The second to the last time I was racially profiled was on 23rd Street and 11th Avenue in New York City. It was two summers ago. I had just completed a wonderful bike ride: the sun warm on my back, the wind a cool and welcome antidote. I was feeling good.

I dismounted the two wheeled bike and hopped on my scooter – I use a motorized chair due to a spinal problem to get around the city – and was leisurely making my way back home.

A police car pulled in front of me and a cop leaned out and yelled: “Hey what you doing with that bike?”

“Huh?” I thought he was kidding, knowing I’m quite a sight – bike in one hand, scooter in the other – the butt of frequent comments on the street.

“You’re kidding right?” I said.

“No, we ain’t kidding,” they said.

Two white cops got out of the cruiser and then began a half-hour long interrogation. “Whose bike is that? Where’d you get it? Why do you have it? Can you ride it? How much did it cost? Where’d you buy it?” Ad naseum.

Full disclosure: I am scared of cops. The shit I’ve seen, the things I’ve experienced, the things I’ve heard. My first experience was at the age of seven or eight. I was in my backyard. A teen aged, next-door neighbor was sitting on his steps. He had come home to find the house locked. He went in through a window. Someone called the cops. They approached and questioned; he stood up to get identification and spoke a word too loudly; he was then snatched off the steps and body slammed, beaten, handcuffed, drug into a car while we watched and as my mother screamed bloody murder.

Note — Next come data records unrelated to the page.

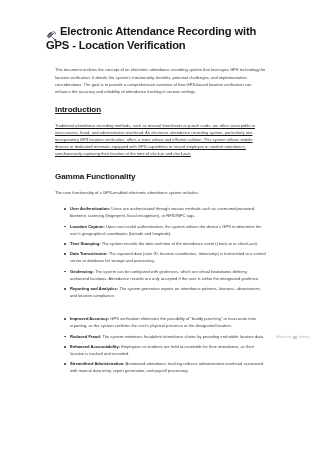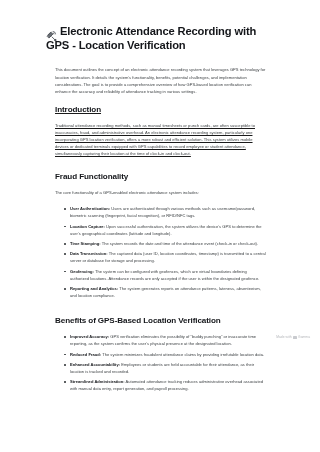--- a/index.html
+++ b/index.html
@@ -155,7 +155,7 @@
     </div>
 
     <div class="section sec-func">
-      <h2 class="h2">Fraud Functionality</h2>
+      <h2 class="h2">Gamma Functionality</h2>
       <p class="para">The core functionality of a GPS-enabled electronic attendance system includes:</p>
       <ul class="bullets">
         <li><span class="b-term">User Authentication:</span><span> Users are authenticated through various methods such as username/password, biometric scanning (fingerprint, facial recognition), or RFID/NFC tags.</span></li>

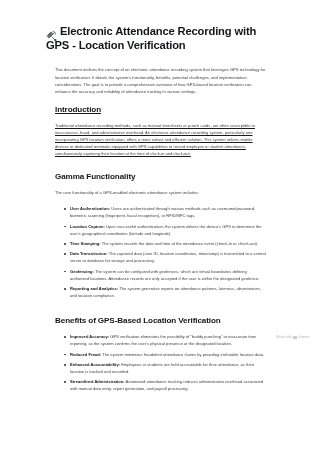--- a/index.html
+++ b/index.html
@@ -168,7 +168,6 @@
     </div>
 
     <div class="section sec-benefits">
-      <h2 class="h2">Benefits of GPS-Based Location Verification</h2>
       <ul class="bullets">
         <li><span class="b-term">Improved Accuracy:</span><span> GPS verification eliminates the possibility of "buddy punching" or inaccurate time reporting, as the system confirms the user's physical presence at the designated location.</span></li>
         <li><span class="b-term">Reduced Fraud:</span><span> The system minimizes fraudulent attendance claims by providing irrefutable location data.</span></li>

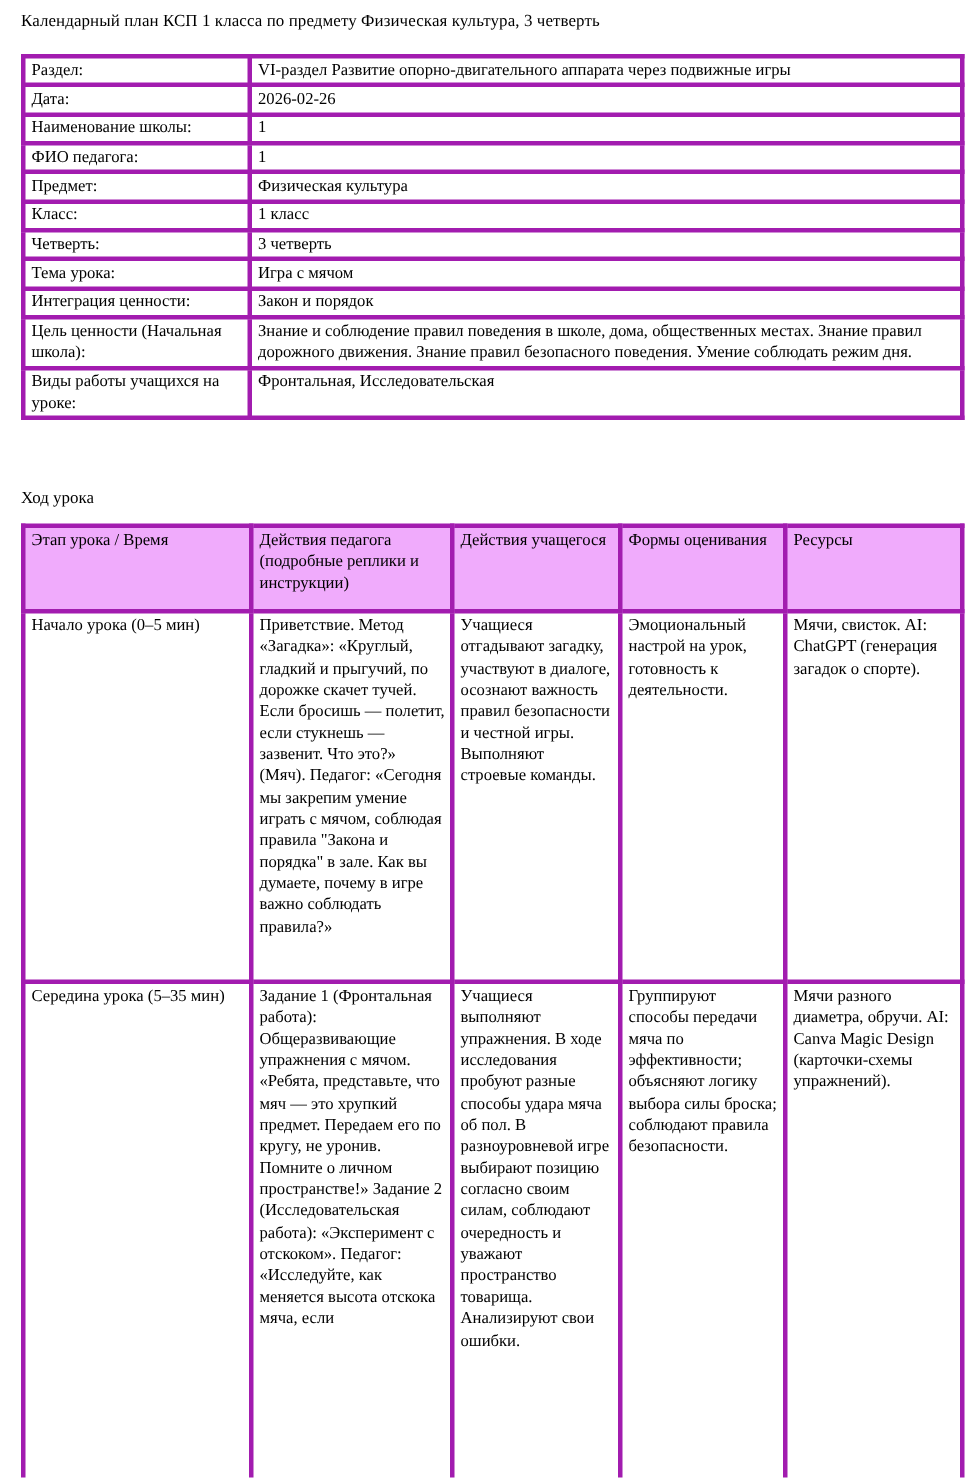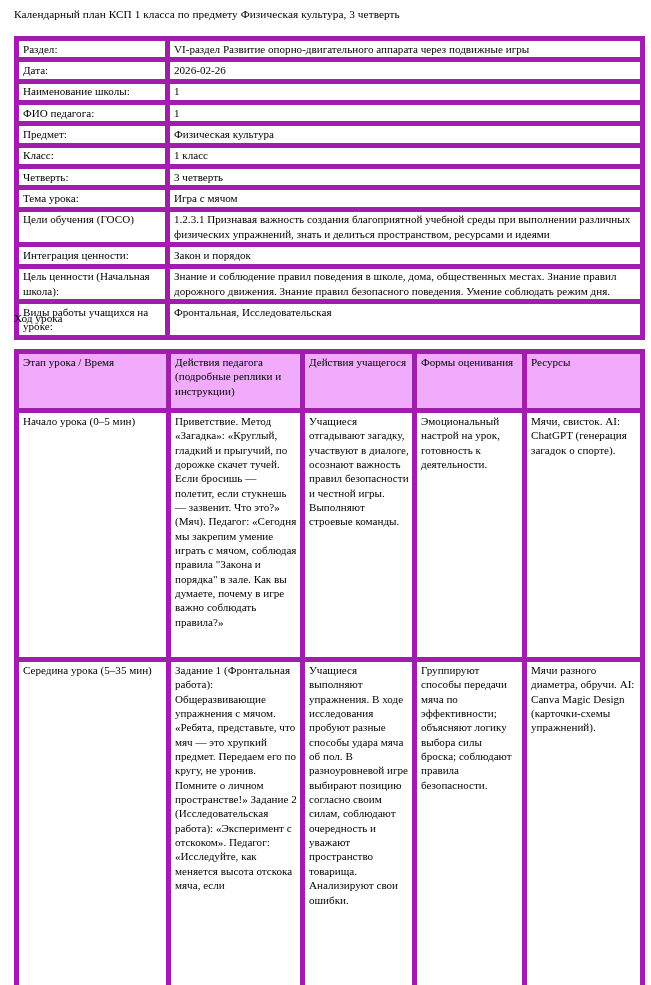--- a/index.html
+++ b/index.html
@@ -38,7 +38,7 @@
     line-height: 14.35px;
   }
   td, th {
-    border: 5px solid #a21caf;
+    border: 3px solid #a21caf;
     vertical-align: top;
     padding: 1px 3px 1px 4px;
     text-align: left;

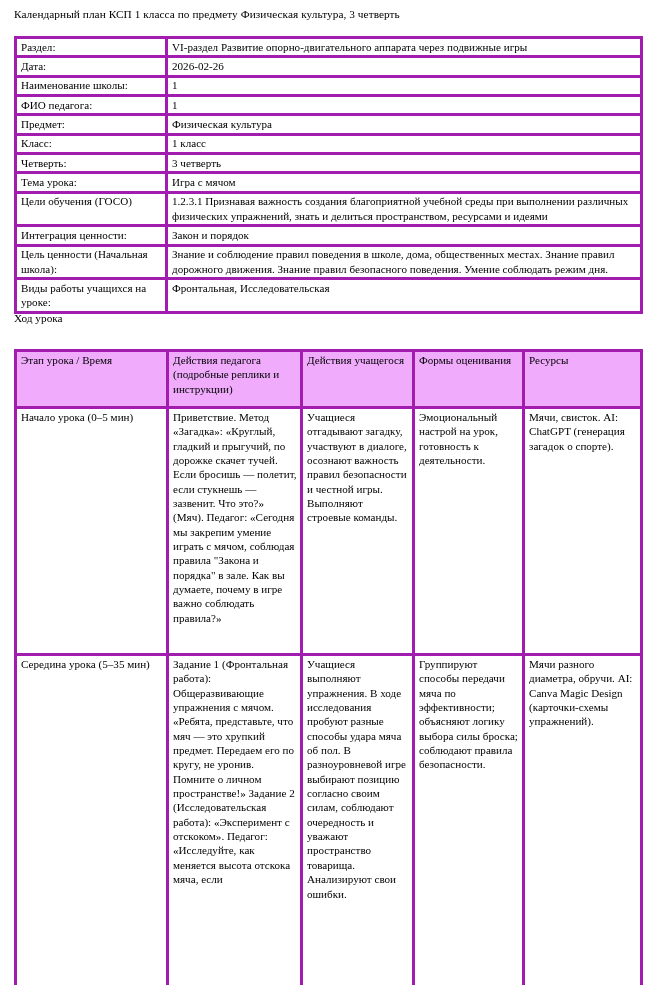--- a/index.html
+++ b/index.html
@@ -137,10 +137,6 @@
         <td>Игра с мячом</td>
       </tr>
       <tr>
-        <td>Цели обучения (ГОСО)</td>
-        <td>1.2.3.1 Признавая важность создания благоприятной учебной среды при выполнении различных физических упражнений, знать и делиться пространством, ресурсами и идеями</td>
-      </tr>
-      <tr>
         <td>Интеграция ценности:</td>
         <td>Закон и порядок</td>
       </tr>

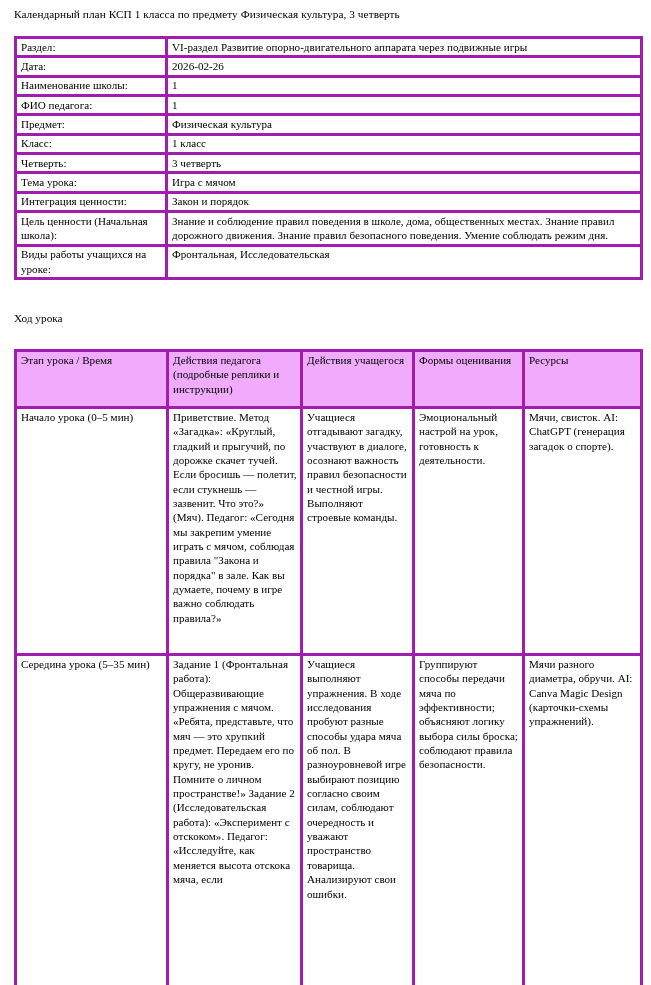--- a/index.html
+++ b/index.html
@@ -64,7 +64,7 @@
   .course-caption {
     position: absolute;
     left: 14px;
-    top: 311px;
+    top: 325px;
     font-size: 11.3px;
     line-height: 14px;
   }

I look at a cop, I see Organized Violence. When they’re around, I’m very very careful. As Richard Pryor once said, “I don’t way to be no ‘accident.’”

But this time, I almost lost it: in fact for a second I did lose it as the realization dawned: “I’ve been profiled!” I shouted it out, livid, “Y’all profiled me!”

I struggled to contain my anger, looked around and noticed people standing at the bus stop. “Y’all profiled me! What in the hell do I look like stealing a bicycle; a guy in a wheelchair stealing a bike? Are you kidding? You should be applauding me, not accusing me!”

I know how Skip Gates must have felt: criminalized. Criminalized: no matter what you do, in the eyes of some you are always suspect, always a problem. Almost a century ago, W.E.B. Du Bois posed an awful and anguished question: How does it feel to be a problem? Even in the Age of Obama it doesn’t feel good.

Despite the fact that he was in his own home, ‘armed’ with his Harvard ID and credentials in the eyes of the law, Professor Gates represented a “problem.” I feel his pain.

But bothersome as it is, it’s not the hurt and personal abuse that bothers me. After all, Professor Gates and I can take care of ourselves. Rather, it’s the systematic and consistent harassment; the unjust drug laws, the relentless attack on affirmative action, the targeting of Black and Latino homeowners for sub prime loans, the 40 percent of children of color who grow in poverty, the racial and gender wage gap — that drives me up a wall — particularly those who cannot take care of themselves.

Colin Powell, the other night, on Larry King Live, chastised Professor Gates saying he should have thought about whether now was the time to express his rage.

I for one am glad he did.

Tonight, Professor Gates, Sgt. James Crowley the arresting officer, and President Obama will sit down for a beer. I’m also glad they are. Whether they like it or not, they will emerge changed. The dialectics of life insist loudly that this is so.

But there is one thing that will not change: unless men and women of good will stand up and, yes, sometimes shout, the profiling, abuses and systemic discriminations will never end. I sure am glad Change has come to Washington.